Acaba “çeşitli” maden ve enerji projelerinden olabilir mi? Çünkü onlar zeytinyağı gibi sabır, kota, sertifika istemez. Tarım ürünü gibi bekletmez, “mevsimi gelsin” demez. Döviz acilse, maden acil servistir. Kazarsın, satarsın. Zeytinyağı içinse durum farklı. AB’nin kotaları, kalite standartları ve uzun süren pazarlıklar nedeniyle ihracat yavaş ilerler, gelir ise geç gelir.
Sürdürülebilir kalkınma büyük bir lüks Türkiye, uluslararası toplantılarda ve bakanlık sunumlarında Birleşmiş Milletler’in Sürdürülebilir Kalkınma Hedefleri’ni ezbere sayıyor. SKH 2: Açlığa son. SKH 15: Karasal yaşamı koru. SKH 13: İklim eylemi. Sunum bitince alkışlar, fotoğraflar, sosyal medya paylaşımları…
Ama aynı takvimde, Resmî Gazete’de küçük bir madde değişikliği: Zeytinlikleri koruyan yasanın “istisna” bölümü biraz daha genişlemiş. “Açlığa son” dediğimiz zeytin, “karasal yaşam” dediğimiz o tarım alanı, “iklim eylemi” dediğimiz karbon tutan ağaç… Hepsi bir maden ruhsatının satır aralarında sessizce geri çekiliyor. Kâğıtta hâlâ hedef, sahada ise son zamanlarda yanan ormanlardan gördüğümüz üzere sadece yangın yeri…
Kısa vadeli kazanç–uzun vadeli kayıp Türkiye’nin yüksek dış borcu hem kamuya hem özel sektöre sürekli “döviz lazım” uyarısı yapıyor. Dövizi en hızlı nereden bulursun? sorusuna verilebilecek cevaplardan biri de maden ve enerji projelerini işaret ediyor. O yüzden karar masasında “kısa yoldan nakit” diye bir dosya açılırsa, içinde genellikle kömür, bakır, mermer, altın, nikel… Ve maalesef zeytinliklerin krokileri olur.

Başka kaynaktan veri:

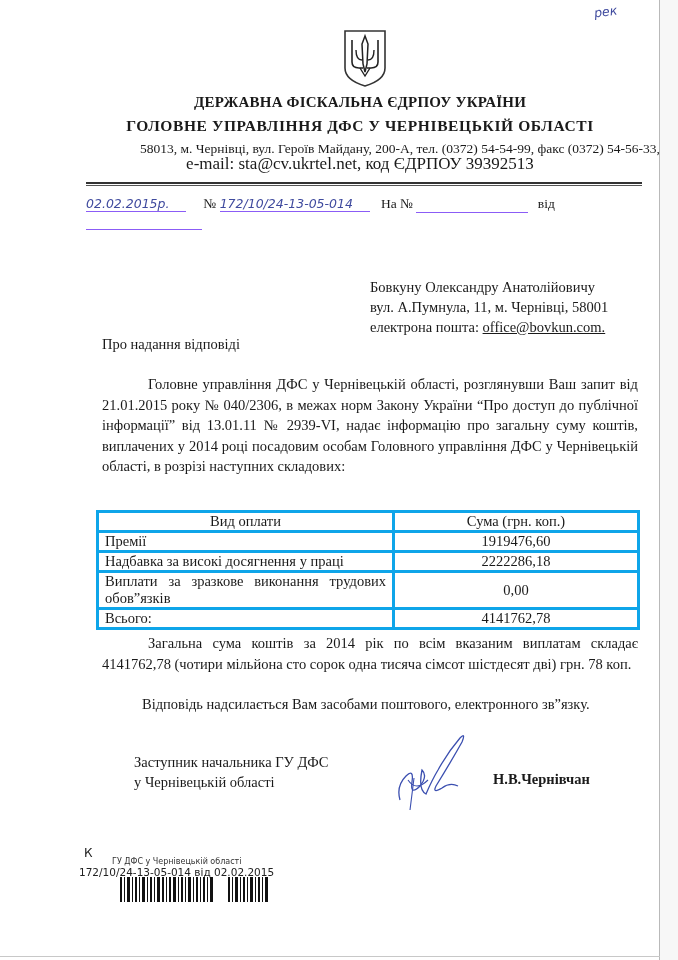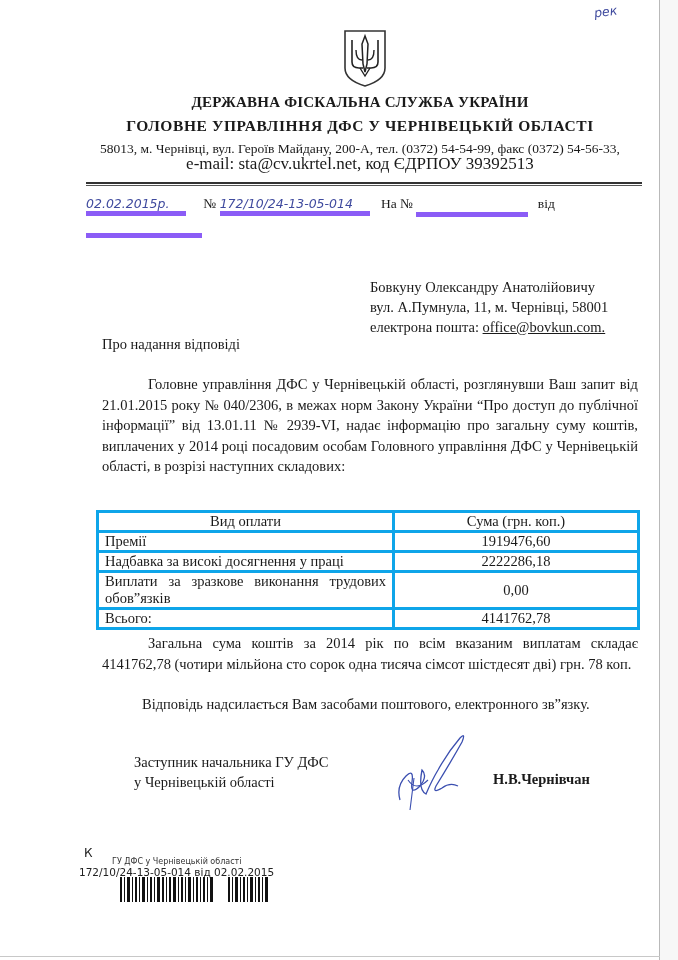"ДЕРЖАВНА ФІСКАЛЬНА СЛУЖБА УКРАЇНИ" div.abs { text: СЛУЖБА -> ЄДРПОУ }
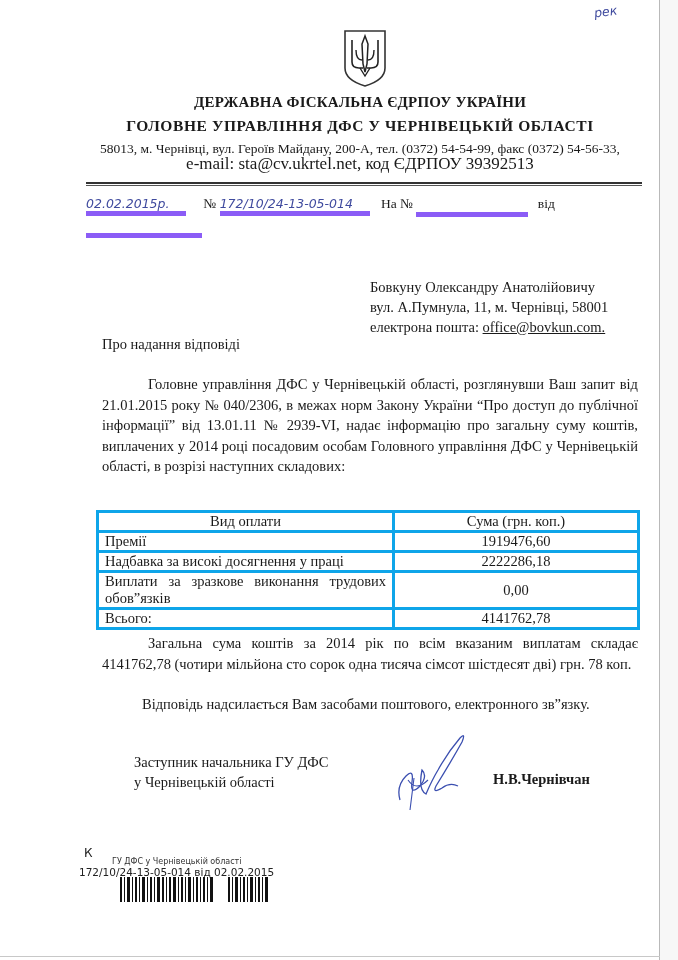"58013, м. Чернівці, вул. Героїв" .hdr3 { text-align: none -> right }
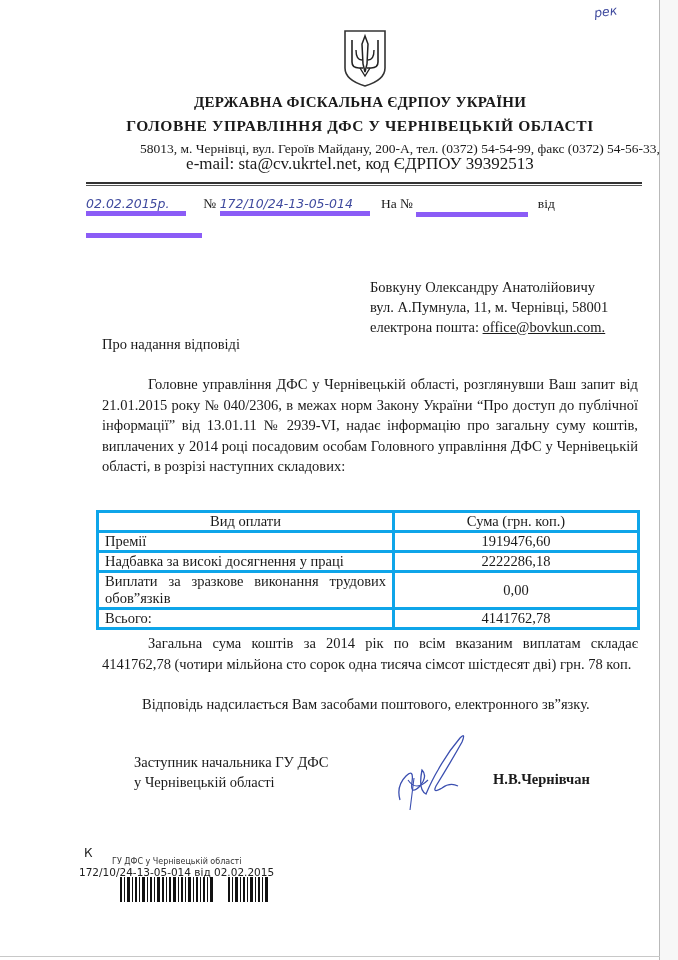"02.02.2015р." .ul { border-bottom: 5px solid #8b5cf6 -> 1px solid #8b5cf6 }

Sorun şu ki, bu projeler çoğu zaman tarım arazileriyle çakışıyor. Maden sahası açıldığında, o bölgede zeytin üretimi düşüyor, toprak ve su dengesi bozuluyor, köylünün geçim kaynağı daralıyor. Yani bugün çeşitli madenlere, özellikle altın madenlerine yönelmekle döviz gelir ama bir sonraki gün kırsal gelir kaynakları daralınca; sofradan ekmek, toprağın altından bereket eksilir. Bu da kısa vadeli kazancı uzun vadeli kayıpla finanse etmek demek. Bu yüzden biz, barışın temsili olan zeytin dalını barış için değil, borç kapatmak için sallıyoruz.